Aim of the exercise: From the entries below, print exactly the span beginning with the line holding "border-bottom: 3px solid" and ending with the line holding "font-size: 15px ->", endpoints included, and skip any pictures.

Material provided:
__________

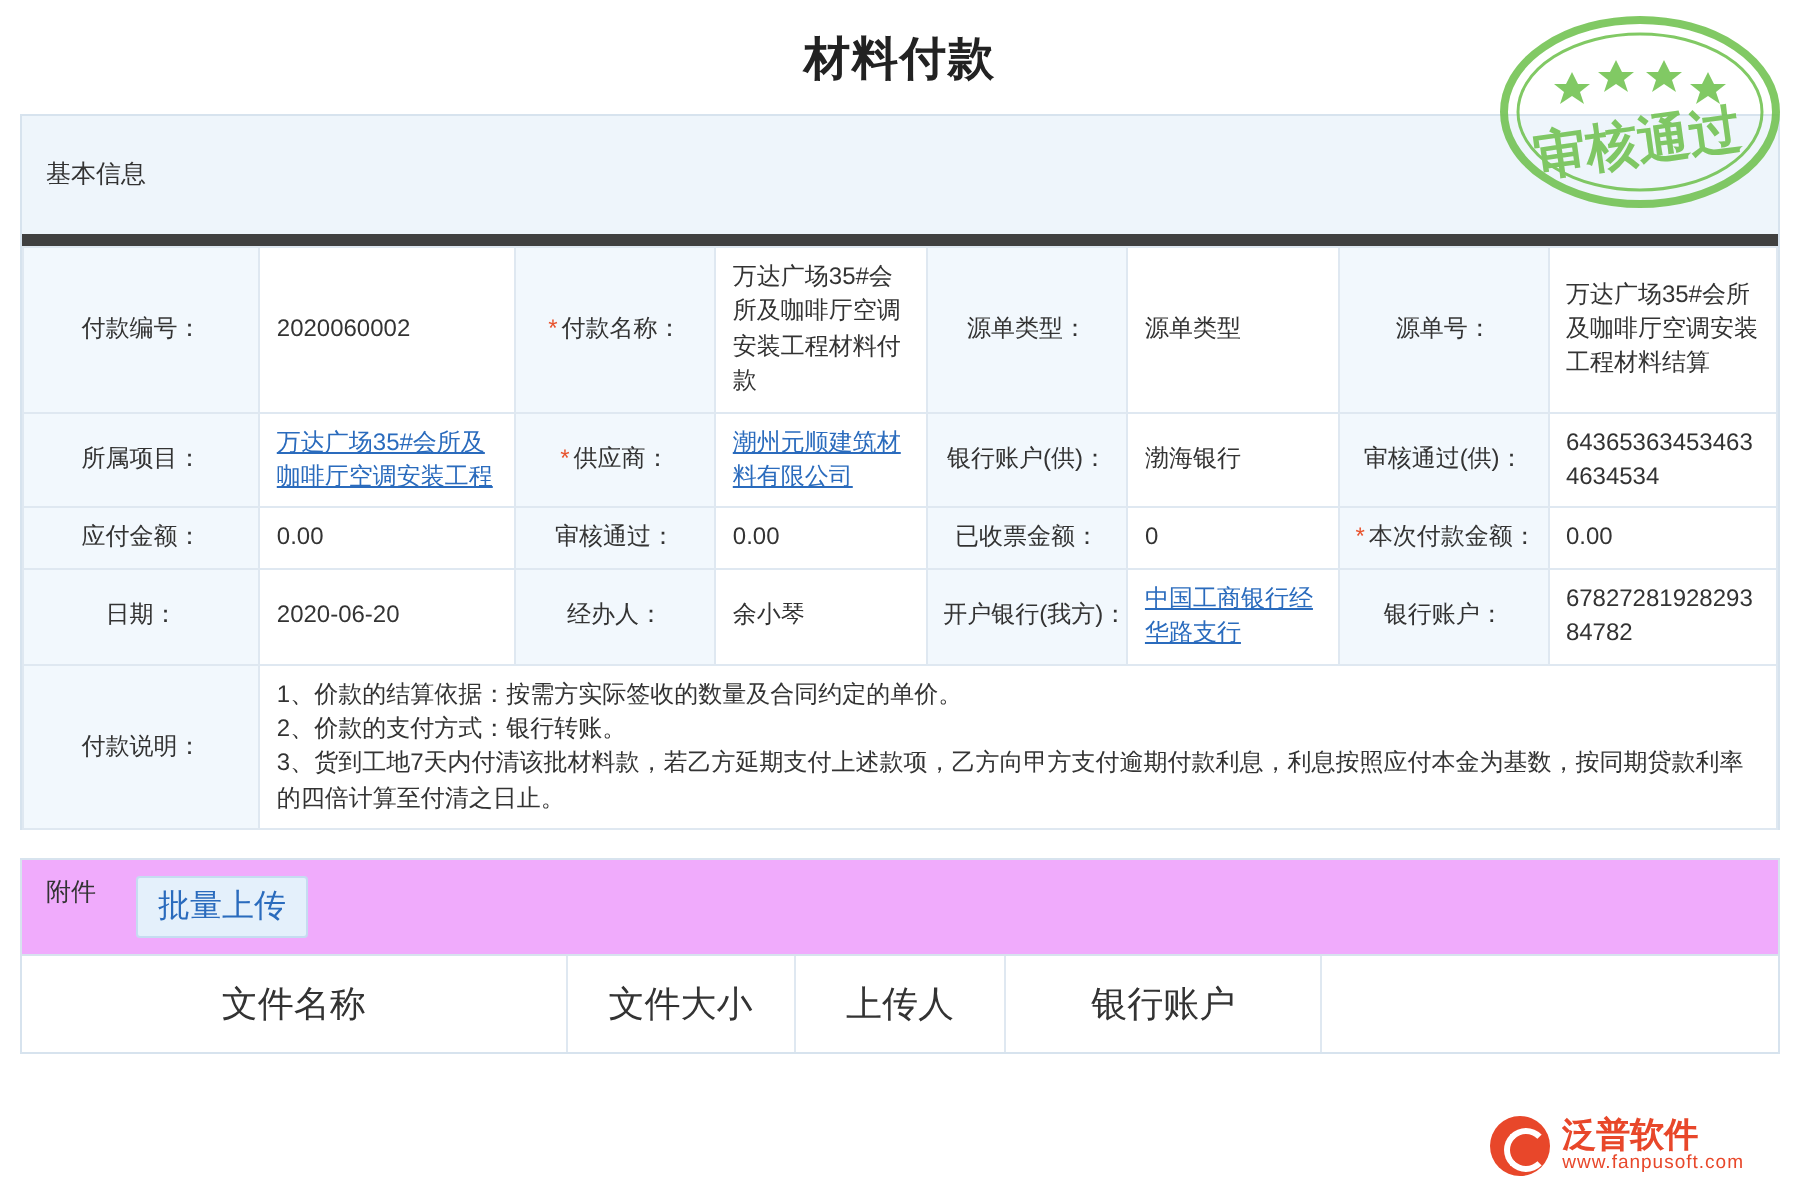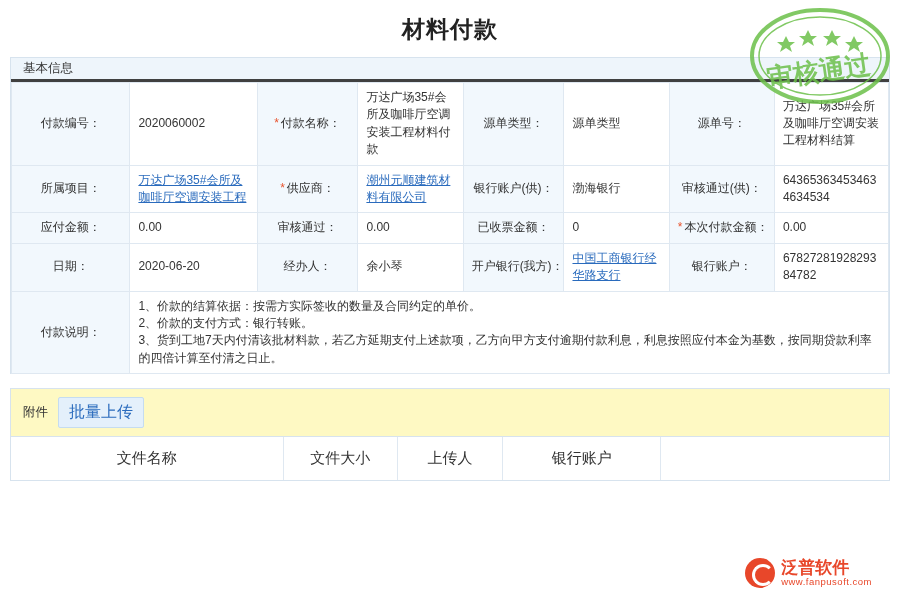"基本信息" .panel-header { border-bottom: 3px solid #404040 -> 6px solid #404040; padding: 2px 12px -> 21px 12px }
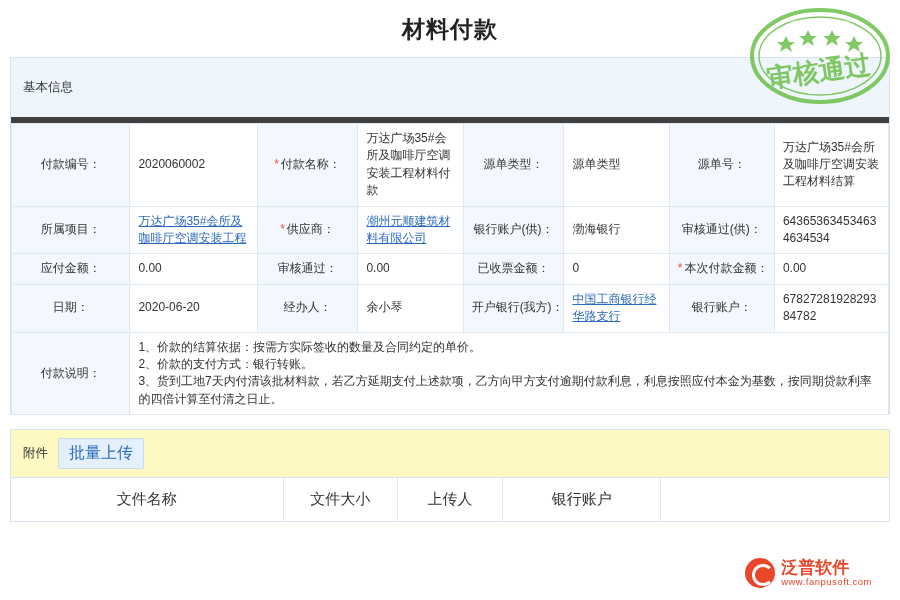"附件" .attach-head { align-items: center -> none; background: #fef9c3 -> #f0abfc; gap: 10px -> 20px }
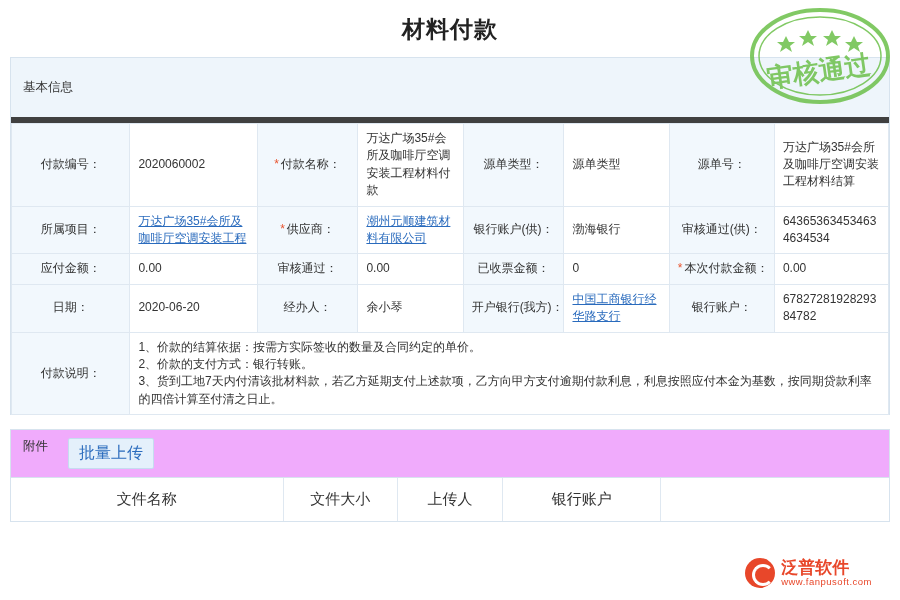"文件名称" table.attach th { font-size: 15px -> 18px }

__________

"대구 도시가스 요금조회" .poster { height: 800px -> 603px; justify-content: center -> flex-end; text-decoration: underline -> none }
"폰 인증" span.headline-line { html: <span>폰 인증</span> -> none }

__________

Reply to the task:
"基本信息" .panel-header { border-bottom: 3px solid #404040 -> 6px solid #404040; padding: 2px 12px -> 21px 12px }
"附件" .attach-head { align-items: center -> none; background: #fef9c3 -> #f0abfc; gap: 10px -> 20px }
"文件名称" table.attach th { font-size: 15px -> 18px }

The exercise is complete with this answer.